I’m waiting in an enormous queue at the grocery shop, and my patience starts to wear thin. There’s an old man in front of me who smells like rotten eggs, and another one behind me who can’t keep a decent distance from me. I’m getting angry now because the sales assistant moves like a drunk snail and keeps asking stupid questions. You might say that I’m too irritable and should have more patience, but let me enlighten you with my latest habits.
I always shop here, and I shopped here for some time. Now, every time I come here, an old person is trying to get in front of me or annoy me some other way. I’m sick of it and freaking tired! I just want to be left alone. Let me do my groceries in silence, and everyone should stay in their own lane. Now, I’m waiting in line, again, almost gagging from the awful smell, and we’re not moving. I’m throwing daggers at the stupid sales assistant, but she doesn’t see me. She keeps smiling and talking to a lady; I’m losing it!

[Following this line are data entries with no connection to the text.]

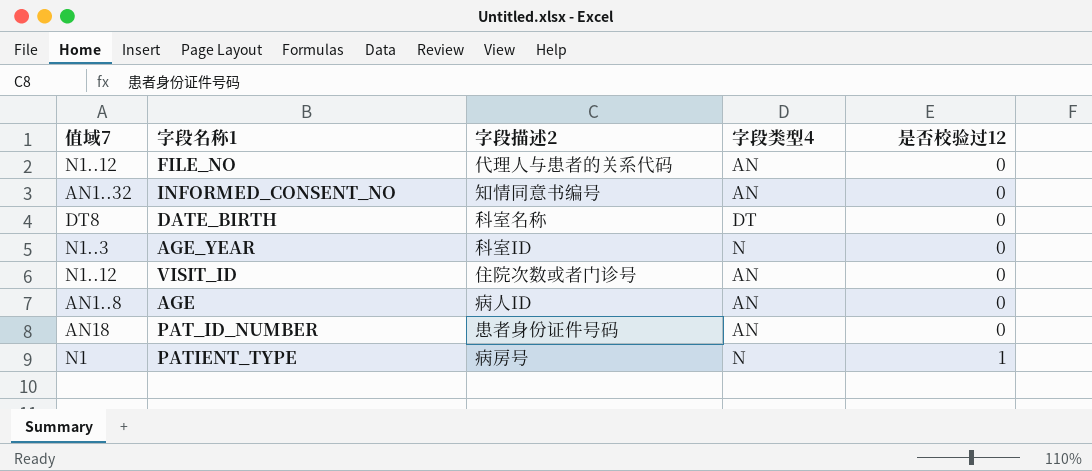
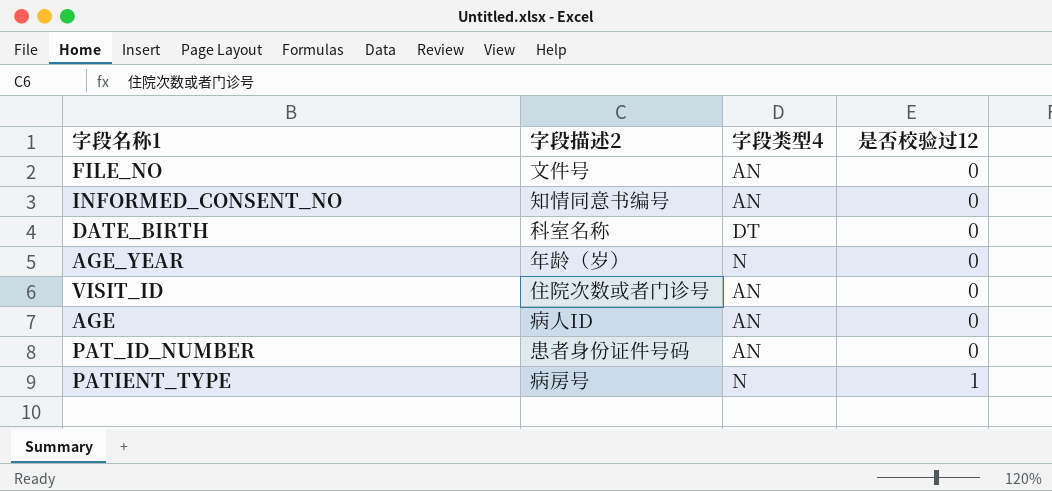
column 值域7 | position: 1 -> none
FILE_NO | 字段描述2: 代理人与患者的关系代码 -> 文件号
AGE_YEAR | 字段描述2: 科室ID -> 年龄（岁）

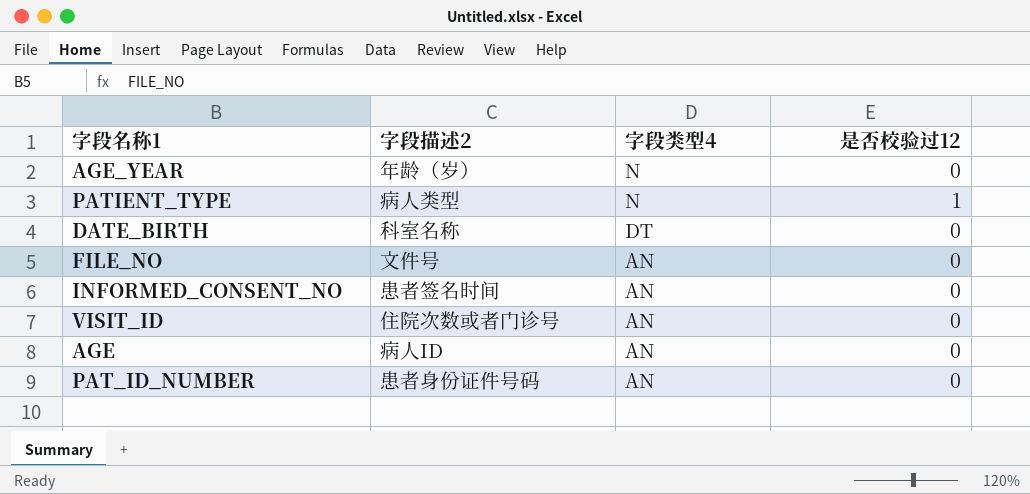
row order: 是否校验过12 ascending -> 字段类型4 descending
PATIENT_TYPE | 字段描述2: 病房号 -> 病人类型
INFORMED_CONSENT_NO | 字段描述2: 知情同意书编号 -> 患者签名时间

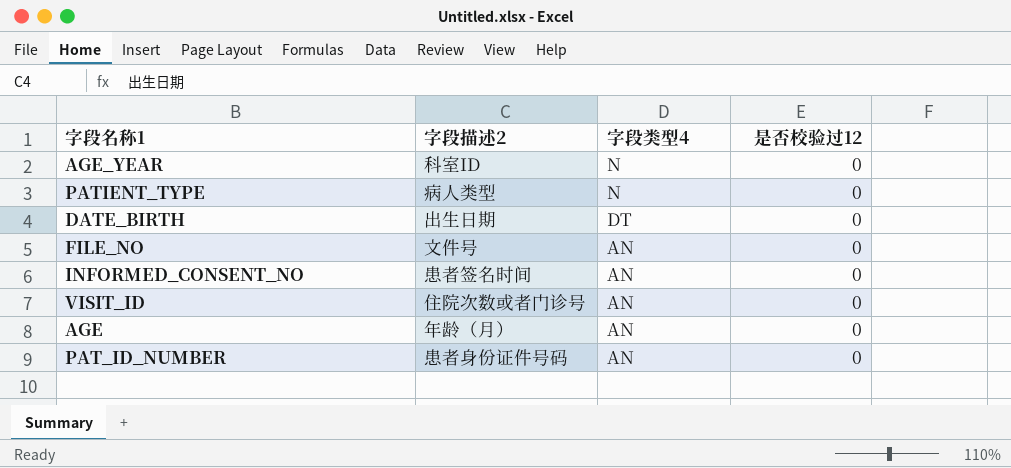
AGE_YEAR | 字段描述2: 年龄（岁） -> 科室ID
PATIENT_TYPE | 是否校验过12: 1 -> 0
DATE_BIRTH | 字段描述2: 科室名称 -> 出生日期
AGE | 字段描述2: 病人ID -> 年龄（月）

I’ve always had a rich imagination, and right now, I’m doing my best not to put into practice what my brain just came up with. As a young girl, I was educated to be kind and polite. I couldn’t show my anger. Over time, I realized that if I were kind and nice to everyone, they would think I could be taken advantage of, so I often found myself in a lot of bad situations.
For example, last year, my best friend told me we should go on an exotic trip. I agreed. It looked so wonderful, and I really needed the time off. There was a catch. She asked me to pay for both of us because her bank account was blocked due to malware activity. And being taught not to say no or be intolerant, I used my credit card to pay for everything.
We went on holiday. It was a really nice place, but my friend didn’t mention the money she owed me. I didn’t bring it up because I was too nice and guess what? I never saw the money!
So, back to my shopping. I am pissed! This anger was buried for so many years that I can feel it bursting, and it’s going to make a big bum.
The sales assistant finishes chatting with the woman, and the next customer is being served. We’re moving. It’s good. But the stupid assistant starts to chat again. Now, that’s it! I can’t do this anymore.
I move in front of the line and stare at this young assistant like I want to gouge her eyes out, and I really want that!
’’Excuse me, miss! I’ve been waiting at this queue for about twenty minutes, and you keep talking with every single person here. Some of us have lives and other things to do. So, stop talking and start cashing out so I can get out of here, okay?’’ I say looking at her pimpled face and dark blue eyes.
She doesn’t blink, but her face turns dead serious in comparison to the smiley one she had before. “If you don’t like the service, I’m providing, maybe you should find another shop.’’ The little brat has balls. I give her that.
’’Well, isn’t that an interesting answer. Does your manager know how you talk to customers? We should ask him or her to come and see how you treat people.’’
’’I don’t give a shit. You’re a bitch, and I know my boss won’t mind treating you exactly how you deserve.’’
In an instant, my hand is in her hair and I pull her down, smashing her face into the counter. Actually, the register. My anger has reached unlimited levels, and now I’m acting crazy. I love it. My heart is beating fast because of the adrenaline, and blood spreads everywhere. Now she got what she deserved, and I really don’t care about the consequences. The sound of flesh being torn and the girl’s struggles gives me even more strength. I’m not letting go, and I don’t want to because it’s way too good. I’m a totally different person now, just breathing in the violence and pounding her head into the register.
I notice my whole body is filled with satisfaction, and I simply smile. I don’t know how long I do this, but at some point, hands are grabbing me and taking me away from the prey. Damn! It was exhilarating to act and not think, be real, be who you really are, and I guess that’s me: an angry, violent woman.